令嬢を押し退け、倒れる令嬢を横目に四つん這いになるラングル。その姿に、目が点になるカイルとアーティー、そして困った顔でラングルに話し掛けるエルザ。
「何をしているのかしら、ラングル、ご令嬢を押し退けてはいけないわ、貴女、大丈夫かしら?」
四つん這いになるラングルを嗜めつつ、尻餅をついた令嬢に手を差し伸べるエルザ。
「……御嬢様、発言をお許しいただけますか?」
「……そうね、構わないわ」
令嬢の手を取り、笑みを見せながら令嬢を立たせつつ、四つん這いの儘のラングルが、いつもの台詞を言い問い掛ける。

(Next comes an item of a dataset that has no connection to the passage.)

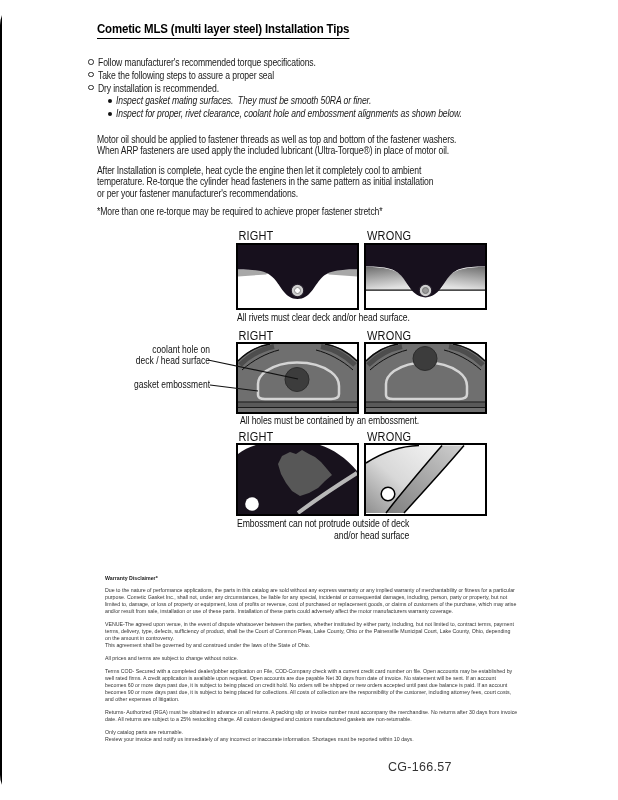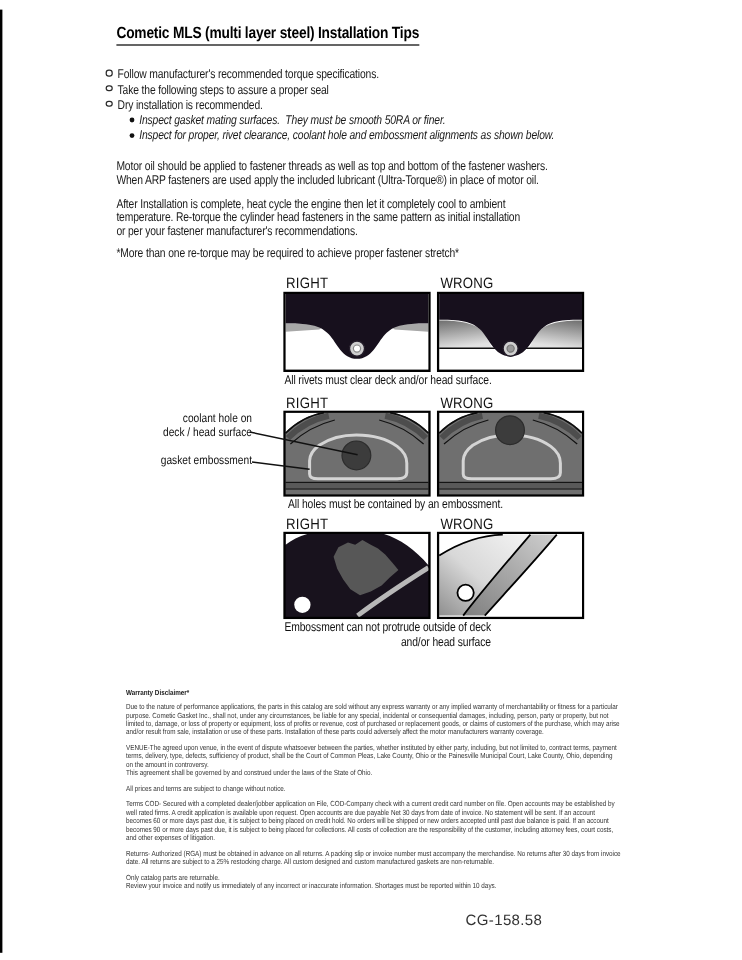"Cometic MLS (multi layer steel)" .page { border-radius: none -> 25px }
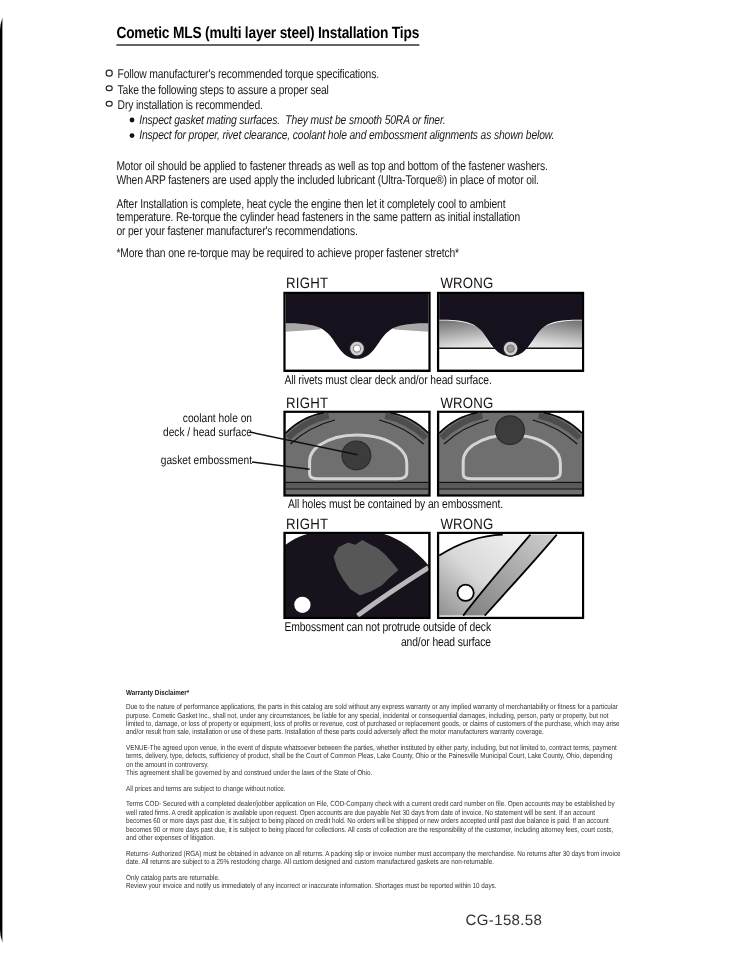"CG-158.58" div.abs { text: CG-158.58 -> CG-166.57 }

「御嬢様、何故ですか?折角のパーティー、折角の綺麗なドレス!それを汚されたのなら悪役令嬢っぽくパーティーを台無しにした令嬢をこの場所に招き入れた私に『貴方のせいで恥をかいたじゃない!この駄目執事が!』と言いながらケツ、じゃない、背中を足蹴りするのが通りでございます!」
「しないわ、ラングル。ドレスよりも先ずは令嬢を介抱するのが先ですわ、ドレスは洗えば良いだけの事よ」
「つーか、万が一にも足蹴りするなら、ワインぶっかけた令嬢になるんじゃねーのか?」
二人のいつものやり取りを眺めていた王子カイルが、ど正論っぽく言葉をかけると、ラングルは顔を上げ必死な表情を向ける。
「そんな勿体ない事を、私がたかが令嬢にゆずる筈がございません!御嬢様!さあ!ご令嬢ではなく、私に足蹴りを!さあ、さあ!御嬢様!!」
「しないわ、ラングル。それより、メイドを呼んで来て頂戴、ご令嬢には酔い醒ましを」
パーティー会場で叫ぶラングルをいつも通り正論をぶつけ、テキパキと動くエルザ。 この国の住人はいつも通りか、とまた直ぐに普段の形へ。
他国の住人はかなりどん引きしつつも、周りの普段通りさに何も言えず視線を外し、先程のパーティーの賑やかさに戻っていった。
残された、四つん這いラングル、王子カイル、公爵家長男アーティー。
「御嬢様は放置プレイだけは、得意なんです」
ぽつり、と呟いたラングルに、二人は同じタイミングで、絶対違うな、と心で思ったようだった。